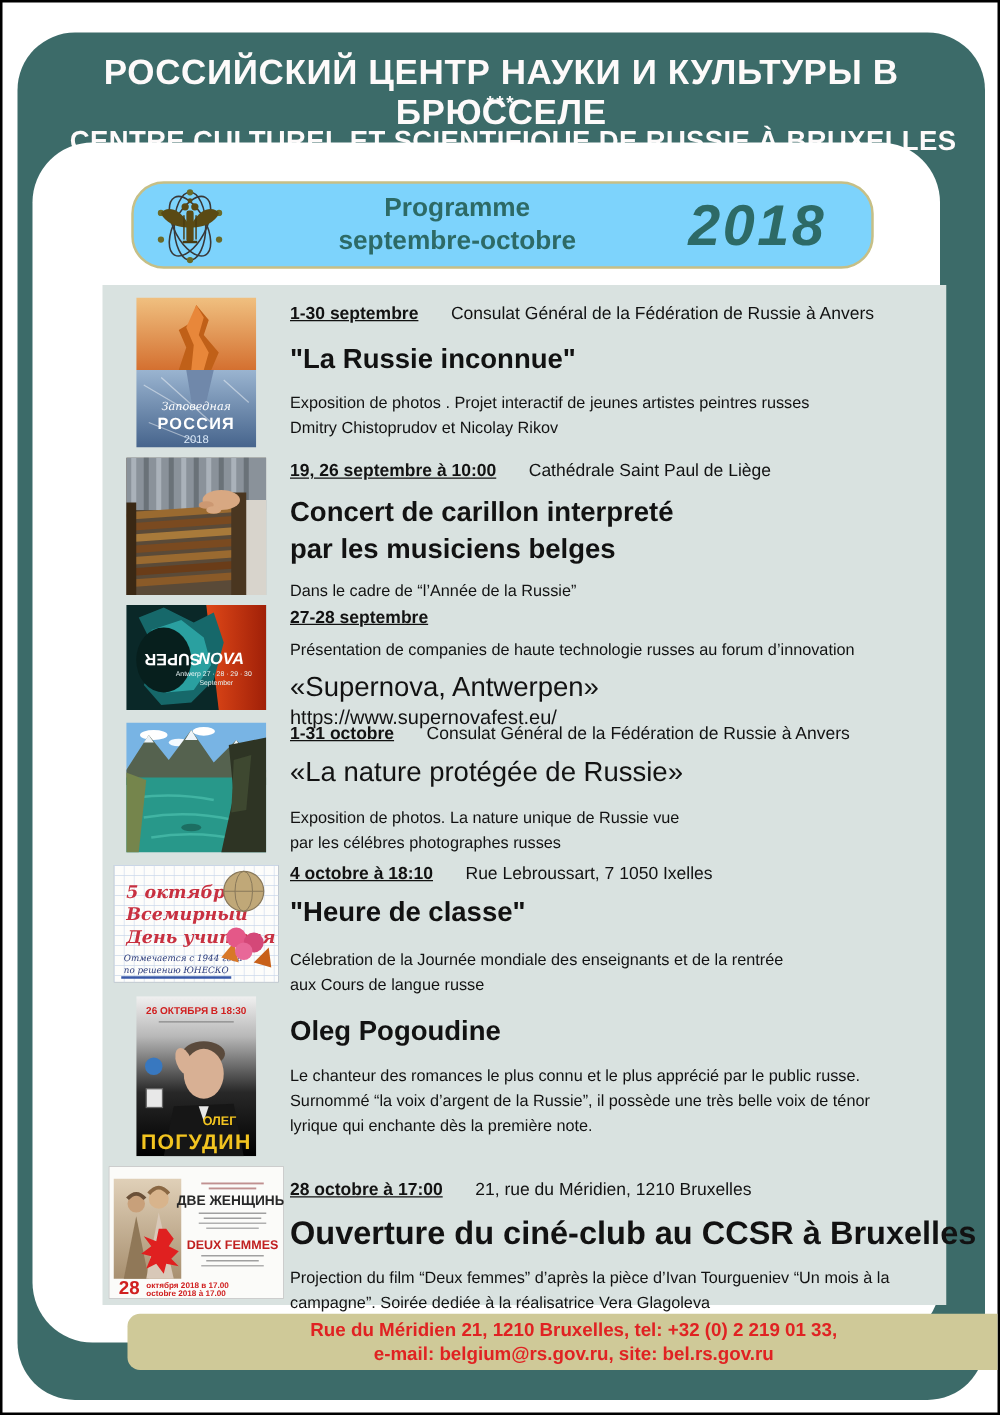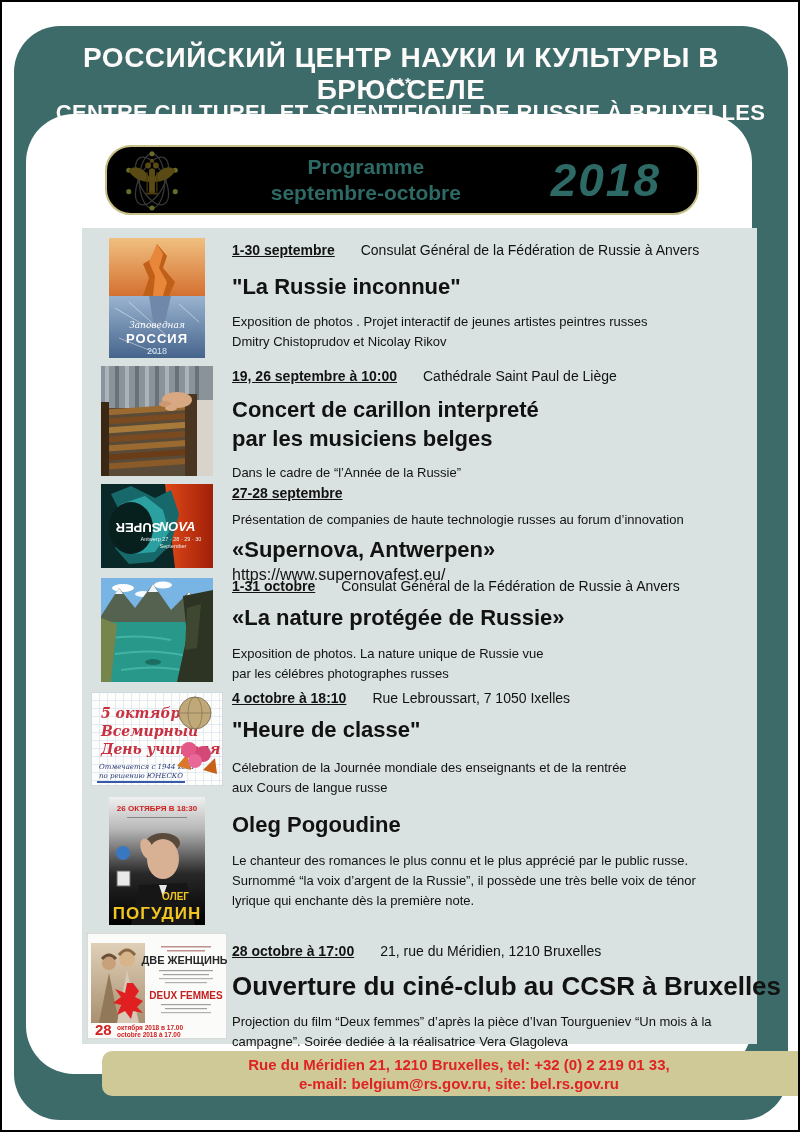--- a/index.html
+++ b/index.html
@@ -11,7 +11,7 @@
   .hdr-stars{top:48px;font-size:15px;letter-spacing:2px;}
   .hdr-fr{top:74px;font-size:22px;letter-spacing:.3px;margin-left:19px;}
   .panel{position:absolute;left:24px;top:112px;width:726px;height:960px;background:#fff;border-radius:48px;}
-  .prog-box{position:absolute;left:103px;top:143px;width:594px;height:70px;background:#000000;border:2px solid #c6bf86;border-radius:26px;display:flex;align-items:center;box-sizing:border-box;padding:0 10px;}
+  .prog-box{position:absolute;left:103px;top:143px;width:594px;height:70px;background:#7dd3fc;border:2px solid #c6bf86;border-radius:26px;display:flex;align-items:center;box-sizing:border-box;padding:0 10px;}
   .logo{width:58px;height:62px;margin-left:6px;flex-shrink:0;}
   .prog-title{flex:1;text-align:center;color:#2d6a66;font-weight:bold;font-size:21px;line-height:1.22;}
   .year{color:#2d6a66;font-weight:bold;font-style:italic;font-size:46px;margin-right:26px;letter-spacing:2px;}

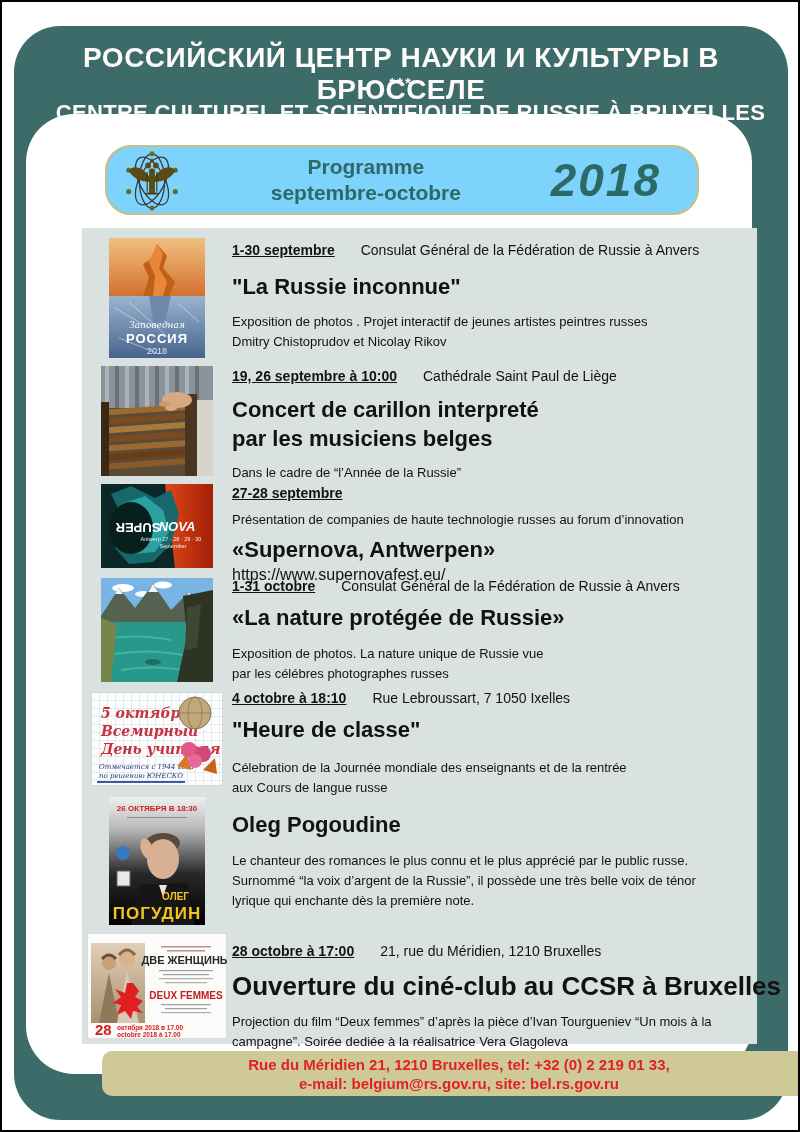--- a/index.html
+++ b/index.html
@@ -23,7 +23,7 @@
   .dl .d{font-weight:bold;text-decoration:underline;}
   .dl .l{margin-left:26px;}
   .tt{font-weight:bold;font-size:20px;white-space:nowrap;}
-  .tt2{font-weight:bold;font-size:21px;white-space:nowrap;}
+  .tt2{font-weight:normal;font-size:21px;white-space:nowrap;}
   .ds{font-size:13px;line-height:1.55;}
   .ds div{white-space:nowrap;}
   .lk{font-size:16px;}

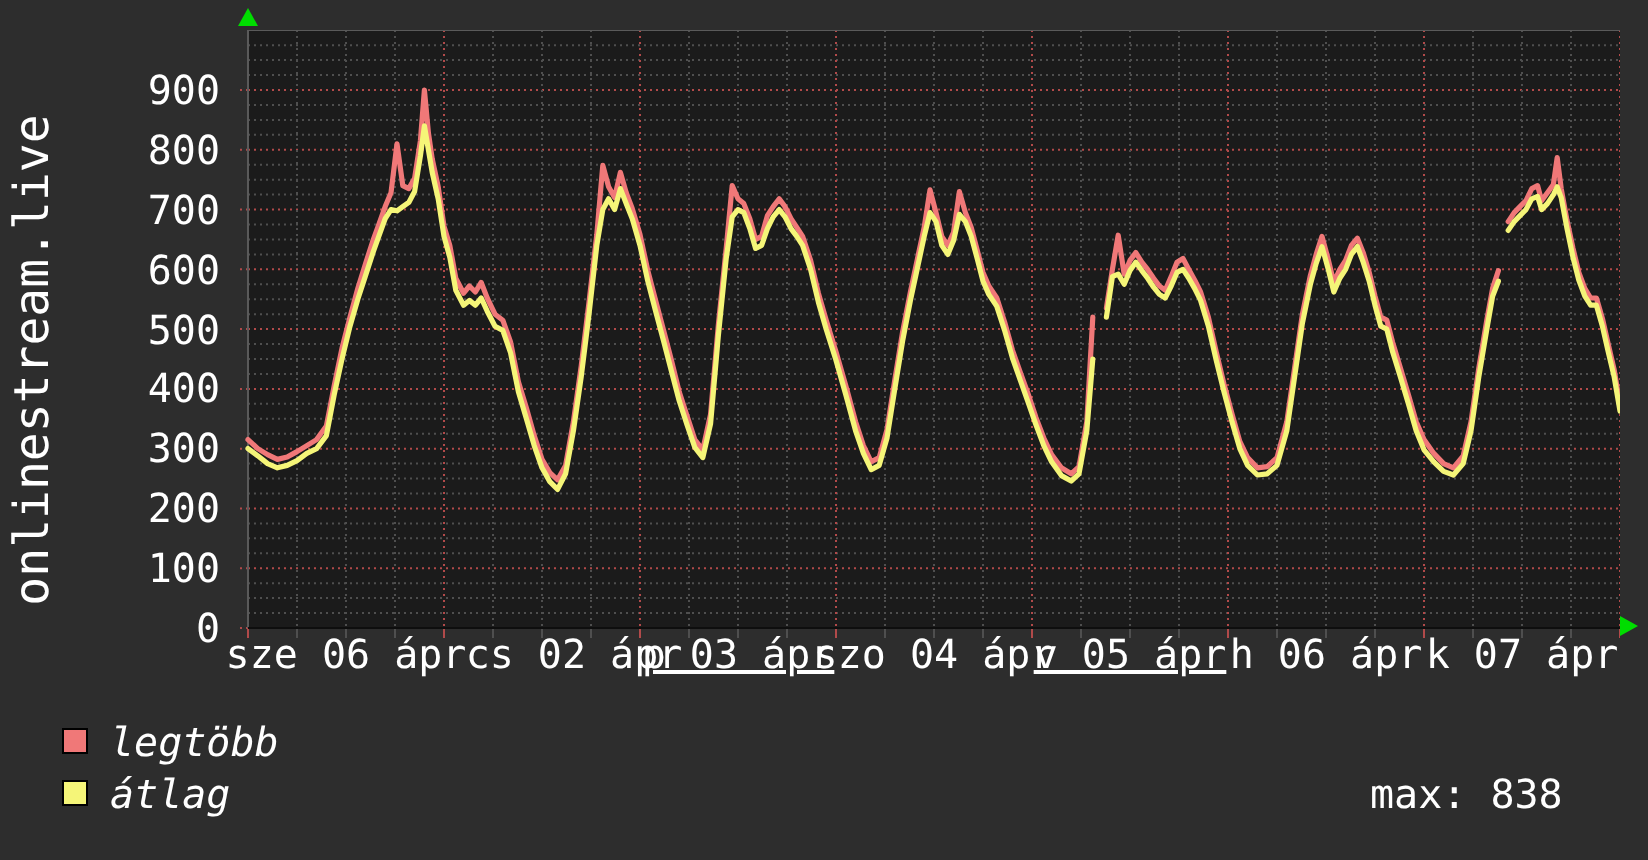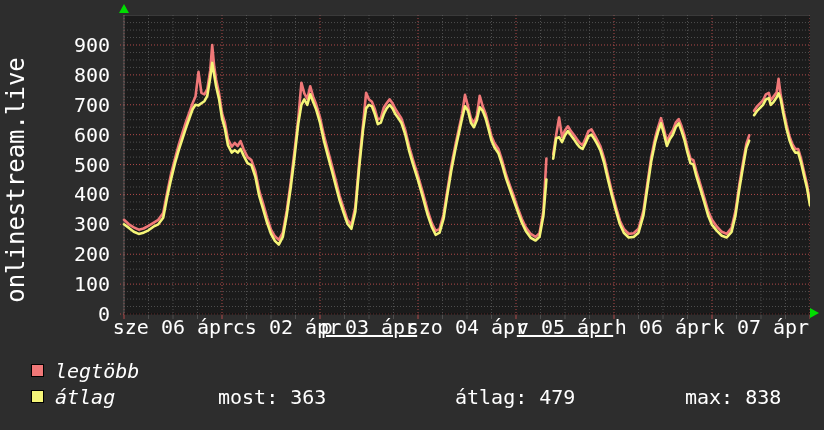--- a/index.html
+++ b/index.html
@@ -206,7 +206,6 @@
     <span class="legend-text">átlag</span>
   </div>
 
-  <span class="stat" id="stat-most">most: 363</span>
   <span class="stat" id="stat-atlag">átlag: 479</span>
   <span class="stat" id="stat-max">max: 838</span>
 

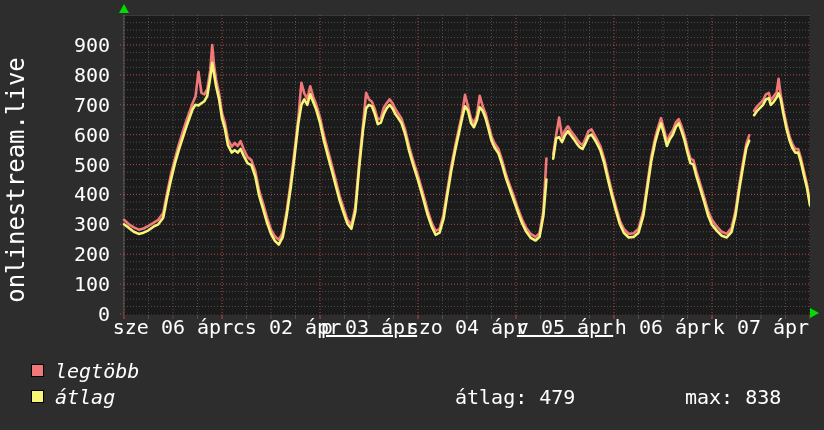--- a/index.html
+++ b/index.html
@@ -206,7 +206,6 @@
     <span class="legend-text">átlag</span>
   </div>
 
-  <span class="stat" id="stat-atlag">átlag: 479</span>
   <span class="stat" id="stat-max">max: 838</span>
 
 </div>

..........

[Goal of the exercise]:
Please make an exact copy of the whole listing and leave out its pictures.

[Output]:
--- a/index.html
+++ b/index.html
@@ -11,7 +11,7 @@
   .hdr-stars{top:48px;font-size:15px;letter-spacing:2px;}
   .hdr-fr{top:74px;font-size:22px;letter-spacing:.3px;margin-left:19px;}
   .panel{position:absolute;left:24px;top:112px;width:726px;height:960px;background:#fff;border-radius:48px;}
-  .prog-box{position:absolute;left:103px;top:143px;width:594px;height:70px;background:#000000;border:2px solid #c6bf86;border-radius:26px;display:flex;align-items:center;box-sizing:border-box;padding:0 10px;}
+  .prog-box{position:absolute;left:103px;top:143px;width:594px;height:70px;background:#7dd3fc;border:2px solid #c6bf86;border-radius:26px;display:flex;align-items:center;box-sizing:border-box;padding:0 10px;}
   .logo{width:58px;height:62px;margin-left:6px;flex-shrink:0;}
   .prog-title{flex:1;text-align:center;color:#2d6a66;font-weight:bold;font-size:21px;line-height:1.22;}
   .year{color:#2d6a66;font-weight:bold;font-style:italic;font-size:46px;margin-right:26px;letter-spacing:2px;}

--- a/index.html
+++ b/index.html
@@ -23,7 +23,7 @@
   .dl .d{font-weight:bold;text-decoration:underline;}
   .dl .l{margin-left:26px;}
   .tt{font-weight:bold;font-size:20px;white-space:nowrap;}
-  .tt2{font-weight:bold;font-size:21px;white-space:nowrap;}
+  .tt2{font-weight:normal;font-size:21px;white-space:nowrap;}
   .ds{font-size:13px;line-height:1.55;}
   .ds div{white-space:nowrap;}
   .lk{font-size:16px;}

--- a/index.html
+++ b/index.html
@@ -206,7 +206,6 @@
     <span class="legend-text">átlag</span>
   </div>
 
-  <span class="stat" id="stat-most">most: 363</span>
   <span class="stat" id="stat-atlag">átlag: 479</span>
   <span class="stat" id="stat-max">max: 838</span>
 

--- a/index.html
+++ b/index.html
@@ -206,7 +206,6 @@
     <span class="legend-text">átlag</span>
   </div>
 
-  <span class="stat" id="stat-atlag">átlag: 479</span>
   <span class="stat" id="stat-max">max: 838</span>
 
 </div>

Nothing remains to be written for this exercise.